[Source data]
---+---

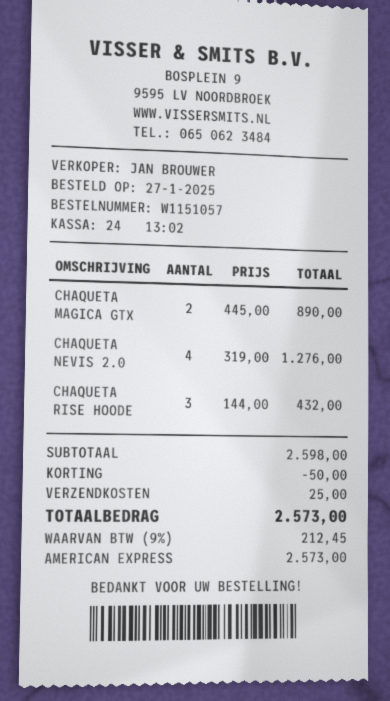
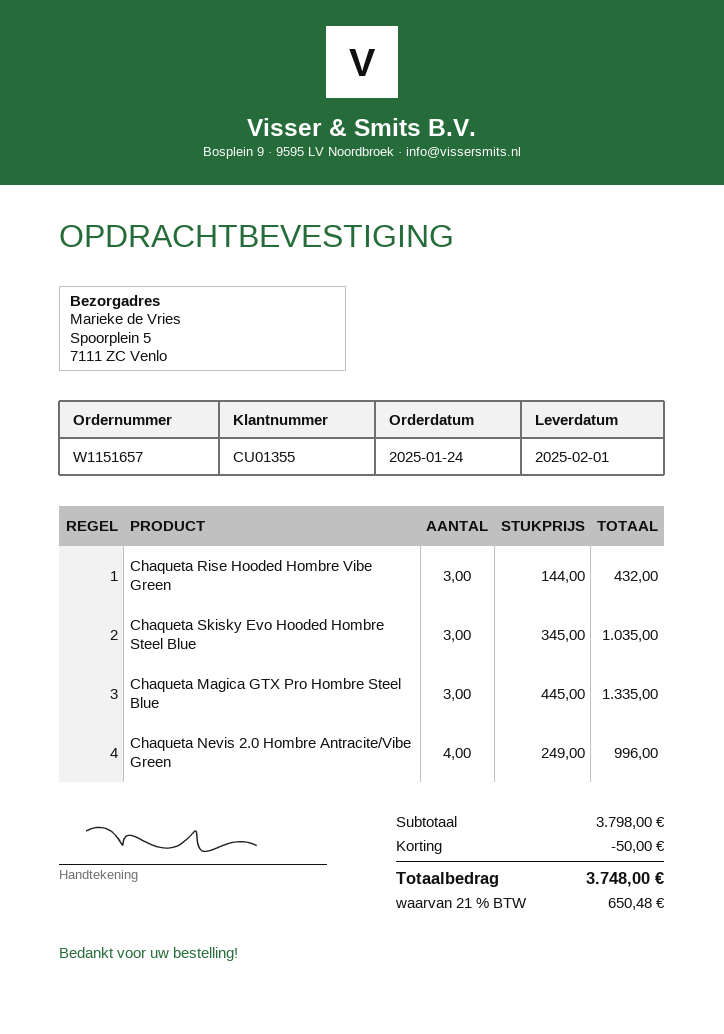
order number: W1151057 -> W1151657
order date: 2025-01-27 -> 2025-01-24
CHAQUETA MAGICA GTX: 2 x 445.00 = 890.00 -> 3 x 445.00 = 1335.00
CHAQUETA NEVIS 2.0: 4 x 319.00 = 1276.00 -> 4 x 249.00 = 996.00
Chaqueta Skisky Evo Hooded Hombre Steel Blue: none -> 3 x 345.00 = 1035.00
subtotal: 2598.00 -> 3798.00
shipping: 25.00 -> none
tax: 9% = 212.45 -> 21% = 650.48
total: 2573.00 -> 3748.00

---+---

# Activity
Counting only lines that hold the string "order", give the number of such lines in the records. Write nothing else.

# Answer box
2